Paul’s face is lying on the pillow, gray, older than in the city. His clothes are crumpled from the day before. On top of the wardrobe is a row of canning jars full of whole apricots that look like stones. The jars are covered with cellophane tied off with green thread. Adina feels a chill inside her skull, she taps her forehead. Her toothbrush is next to Paul’s, and next to that is the nail clipper. She picks up her toothbrush and holds the handle in her mouth.

  In front of the wardrobe Adina’s toes can feel the fox even though there’s nothing but the rug’s white fringe. She closes her eyes and slips her bare feet into her shoes. She sniffs her handkerchief. Then she takes the chamber pot into the kitchen.

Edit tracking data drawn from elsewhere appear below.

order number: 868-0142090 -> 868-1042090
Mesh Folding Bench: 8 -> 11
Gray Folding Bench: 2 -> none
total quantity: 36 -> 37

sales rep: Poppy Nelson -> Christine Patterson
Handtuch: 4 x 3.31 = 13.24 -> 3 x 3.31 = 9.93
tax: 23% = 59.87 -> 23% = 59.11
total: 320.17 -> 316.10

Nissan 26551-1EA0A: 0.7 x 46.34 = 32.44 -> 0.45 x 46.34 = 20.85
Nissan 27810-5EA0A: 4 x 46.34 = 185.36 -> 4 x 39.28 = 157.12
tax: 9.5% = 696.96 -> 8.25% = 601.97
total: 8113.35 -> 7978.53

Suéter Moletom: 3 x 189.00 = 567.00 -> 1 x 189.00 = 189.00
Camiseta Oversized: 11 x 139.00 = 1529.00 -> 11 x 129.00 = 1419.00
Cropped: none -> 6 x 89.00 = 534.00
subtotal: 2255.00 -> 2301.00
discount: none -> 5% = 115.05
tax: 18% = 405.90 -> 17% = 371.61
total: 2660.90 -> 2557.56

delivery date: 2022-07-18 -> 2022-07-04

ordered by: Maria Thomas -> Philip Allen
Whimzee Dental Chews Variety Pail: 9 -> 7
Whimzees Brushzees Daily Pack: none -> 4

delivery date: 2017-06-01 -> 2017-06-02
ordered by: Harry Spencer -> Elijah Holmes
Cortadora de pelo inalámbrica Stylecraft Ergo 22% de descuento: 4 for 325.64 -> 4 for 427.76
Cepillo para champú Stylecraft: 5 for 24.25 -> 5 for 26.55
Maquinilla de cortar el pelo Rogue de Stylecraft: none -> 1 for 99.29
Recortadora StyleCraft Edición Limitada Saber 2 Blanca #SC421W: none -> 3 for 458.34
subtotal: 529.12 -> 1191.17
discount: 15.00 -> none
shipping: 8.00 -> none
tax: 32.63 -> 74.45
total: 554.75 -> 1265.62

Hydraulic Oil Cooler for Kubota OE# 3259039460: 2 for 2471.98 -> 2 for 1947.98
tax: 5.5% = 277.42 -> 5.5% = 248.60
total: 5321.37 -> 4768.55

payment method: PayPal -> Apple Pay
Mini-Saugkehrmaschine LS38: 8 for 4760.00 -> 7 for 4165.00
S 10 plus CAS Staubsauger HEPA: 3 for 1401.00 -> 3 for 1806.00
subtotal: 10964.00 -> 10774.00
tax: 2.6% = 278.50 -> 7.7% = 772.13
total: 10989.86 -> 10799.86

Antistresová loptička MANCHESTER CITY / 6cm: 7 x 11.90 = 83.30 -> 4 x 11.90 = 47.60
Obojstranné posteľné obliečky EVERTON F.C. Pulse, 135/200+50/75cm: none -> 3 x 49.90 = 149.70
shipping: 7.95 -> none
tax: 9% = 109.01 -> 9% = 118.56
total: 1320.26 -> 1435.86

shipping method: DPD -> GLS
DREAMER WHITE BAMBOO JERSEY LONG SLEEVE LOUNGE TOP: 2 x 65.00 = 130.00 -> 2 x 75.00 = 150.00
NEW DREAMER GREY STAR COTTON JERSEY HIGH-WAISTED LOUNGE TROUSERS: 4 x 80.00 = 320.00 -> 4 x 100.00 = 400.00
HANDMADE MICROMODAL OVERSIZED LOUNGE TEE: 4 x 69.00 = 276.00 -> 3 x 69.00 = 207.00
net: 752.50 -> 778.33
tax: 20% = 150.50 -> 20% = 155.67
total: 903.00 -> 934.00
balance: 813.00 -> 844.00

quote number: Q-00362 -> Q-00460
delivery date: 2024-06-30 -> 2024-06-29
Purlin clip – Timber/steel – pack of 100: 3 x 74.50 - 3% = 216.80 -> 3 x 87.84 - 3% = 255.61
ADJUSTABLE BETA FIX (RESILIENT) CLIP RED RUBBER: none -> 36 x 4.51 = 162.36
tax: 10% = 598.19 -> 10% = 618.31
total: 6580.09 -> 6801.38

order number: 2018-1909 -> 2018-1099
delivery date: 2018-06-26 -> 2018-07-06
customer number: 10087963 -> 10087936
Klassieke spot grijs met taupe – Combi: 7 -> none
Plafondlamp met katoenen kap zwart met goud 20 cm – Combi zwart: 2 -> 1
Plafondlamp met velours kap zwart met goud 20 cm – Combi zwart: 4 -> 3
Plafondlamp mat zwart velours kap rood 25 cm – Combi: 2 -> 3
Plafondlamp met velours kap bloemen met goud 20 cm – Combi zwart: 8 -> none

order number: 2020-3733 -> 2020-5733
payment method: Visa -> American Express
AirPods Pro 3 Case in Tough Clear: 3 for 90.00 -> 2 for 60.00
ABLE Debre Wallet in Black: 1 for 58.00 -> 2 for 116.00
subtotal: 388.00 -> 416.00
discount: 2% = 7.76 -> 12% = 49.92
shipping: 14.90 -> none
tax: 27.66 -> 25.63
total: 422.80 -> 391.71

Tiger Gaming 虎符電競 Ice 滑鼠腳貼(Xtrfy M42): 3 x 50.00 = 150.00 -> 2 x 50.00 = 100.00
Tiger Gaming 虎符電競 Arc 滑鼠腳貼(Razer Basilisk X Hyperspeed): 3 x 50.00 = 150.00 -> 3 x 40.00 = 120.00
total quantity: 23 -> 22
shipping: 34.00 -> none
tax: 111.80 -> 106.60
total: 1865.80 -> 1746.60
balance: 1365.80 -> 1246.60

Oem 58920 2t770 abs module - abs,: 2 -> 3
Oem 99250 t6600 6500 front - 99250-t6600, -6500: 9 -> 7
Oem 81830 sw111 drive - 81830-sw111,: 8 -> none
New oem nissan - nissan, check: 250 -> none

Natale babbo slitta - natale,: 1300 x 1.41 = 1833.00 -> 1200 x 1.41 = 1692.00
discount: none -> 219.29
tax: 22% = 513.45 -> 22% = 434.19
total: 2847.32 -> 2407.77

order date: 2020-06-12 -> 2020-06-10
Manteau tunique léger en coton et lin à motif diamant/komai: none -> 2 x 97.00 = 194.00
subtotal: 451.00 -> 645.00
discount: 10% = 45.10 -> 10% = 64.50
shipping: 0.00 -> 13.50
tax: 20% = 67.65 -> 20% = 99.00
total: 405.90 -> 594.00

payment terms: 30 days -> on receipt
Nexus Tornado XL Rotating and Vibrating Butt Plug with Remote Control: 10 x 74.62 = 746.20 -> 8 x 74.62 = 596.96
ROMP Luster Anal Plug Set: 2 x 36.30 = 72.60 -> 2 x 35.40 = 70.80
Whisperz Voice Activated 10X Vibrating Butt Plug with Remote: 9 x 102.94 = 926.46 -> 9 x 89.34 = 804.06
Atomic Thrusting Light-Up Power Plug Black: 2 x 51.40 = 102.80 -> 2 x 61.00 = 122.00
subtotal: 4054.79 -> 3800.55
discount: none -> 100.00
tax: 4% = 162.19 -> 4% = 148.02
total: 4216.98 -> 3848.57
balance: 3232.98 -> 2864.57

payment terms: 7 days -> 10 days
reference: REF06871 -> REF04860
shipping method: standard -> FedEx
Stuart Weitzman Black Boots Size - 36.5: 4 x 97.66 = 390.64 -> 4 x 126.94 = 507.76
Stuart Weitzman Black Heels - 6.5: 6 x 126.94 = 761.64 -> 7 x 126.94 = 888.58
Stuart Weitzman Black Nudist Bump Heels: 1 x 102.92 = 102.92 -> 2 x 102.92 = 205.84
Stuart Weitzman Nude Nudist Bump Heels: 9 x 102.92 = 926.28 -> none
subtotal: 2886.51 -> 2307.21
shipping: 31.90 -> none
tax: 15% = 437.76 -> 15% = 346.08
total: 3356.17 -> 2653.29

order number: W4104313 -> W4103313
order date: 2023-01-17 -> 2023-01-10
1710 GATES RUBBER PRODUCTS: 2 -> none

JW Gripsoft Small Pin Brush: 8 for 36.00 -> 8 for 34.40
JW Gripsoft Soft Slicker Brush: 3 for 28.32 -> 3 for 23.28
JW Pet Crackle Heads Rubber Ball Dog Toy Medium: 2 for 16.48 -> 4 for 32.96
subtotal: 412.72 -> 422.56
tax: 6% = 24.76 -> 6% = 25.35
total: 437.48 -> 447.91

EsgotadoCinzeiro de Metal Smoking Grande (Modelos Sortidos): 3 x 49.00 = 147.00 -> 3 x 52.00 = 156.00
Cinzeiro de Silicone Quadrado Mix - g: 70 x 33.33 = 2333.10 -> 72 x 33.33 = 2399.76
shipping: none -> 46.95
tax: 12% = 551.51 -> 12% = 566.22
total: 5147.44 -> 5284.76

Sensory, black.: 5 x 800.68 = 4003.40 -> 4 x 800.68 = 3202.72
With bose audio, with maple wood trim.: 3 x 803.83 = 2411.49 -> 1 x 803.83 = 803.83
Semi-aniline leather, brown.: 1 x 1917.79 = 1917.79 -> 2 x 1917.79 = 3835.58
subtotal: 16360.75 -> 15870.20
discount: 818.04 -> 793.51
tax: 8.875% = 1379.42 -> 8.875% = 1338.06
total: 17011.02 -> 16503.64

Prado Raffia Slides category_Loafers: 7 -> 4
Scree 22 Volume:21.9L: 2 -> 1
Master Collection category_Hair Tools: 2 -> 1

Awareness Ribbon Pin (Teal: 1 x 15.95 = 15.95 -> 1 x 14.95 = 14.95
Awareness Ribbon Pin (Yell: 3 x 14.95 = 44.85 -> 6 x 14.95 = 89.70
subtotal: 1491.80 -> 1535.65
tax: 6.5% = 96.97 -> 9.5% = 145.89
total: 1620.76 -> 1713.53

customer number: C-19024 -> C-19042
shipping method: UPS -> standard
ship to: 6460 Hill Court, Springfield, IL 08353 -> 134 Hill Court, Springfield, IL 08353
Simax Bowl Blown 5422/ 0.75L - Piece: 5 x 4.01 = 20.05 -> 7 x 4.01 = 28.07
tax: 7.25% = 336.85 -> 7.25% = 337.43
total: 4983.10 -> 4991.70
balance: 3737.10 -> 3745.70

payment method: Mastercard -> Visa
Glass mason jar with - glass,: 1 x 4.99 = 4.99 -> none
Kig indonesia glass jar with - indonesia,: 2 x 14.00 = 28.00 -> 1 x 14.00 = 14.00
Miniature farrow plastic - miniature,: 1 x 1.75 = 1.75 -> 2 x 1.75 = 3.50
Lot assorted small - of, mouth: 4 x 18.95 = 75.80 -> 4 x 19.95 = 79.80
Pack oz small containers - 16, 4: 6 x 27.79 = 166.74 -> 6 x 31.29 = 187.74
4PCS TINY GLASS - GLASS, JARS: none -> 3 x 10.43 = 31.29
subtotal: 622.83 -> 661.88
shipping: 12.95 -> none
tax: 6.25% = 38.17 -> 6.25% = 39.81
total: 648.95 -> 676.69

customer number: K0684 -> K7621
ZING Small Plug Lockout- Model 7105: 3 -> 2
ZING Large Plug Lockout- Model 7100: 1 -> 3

  Embers are glowing in the stove. On the kitchen table is bacon and a loaf of bread, and next to that a note: WE’LL BE BACK AT 12.

  * * *

  Inside Adina’s head the days form a line without a village, endlessly long, made of bed and curtains and chamber pot and kitchen. Concealed like a spine running from the back of her neck to the tips of her fingers. The days are both short and long. Her ears are more awake than her eyes, which know everything the house contains. Being constantly on the alert for every sound can cause fear to be read as absentmindedness.

  No radio and no TV unless we’re home, Liviu said, the neighbors can hear.

  If a voice calls out near the gate, and the man pulling up the latch is wearing a uniform in the crack between the curtains, Adina and Paul move to the door farthest in the back. They stand jammed together in the pantry until they no longer hear anything. Afterward a newspaper is lying on the front steps, or the mail has been delivered. When Liviu and the lamb come back from school, they lay the newspaper on the kitchen table. And on the first page is the forelock and the black inside the eye. And underneath, the news that the most beloved son of the people has fled to Iran, and days later the news that he has returned from Iran and is back in the country.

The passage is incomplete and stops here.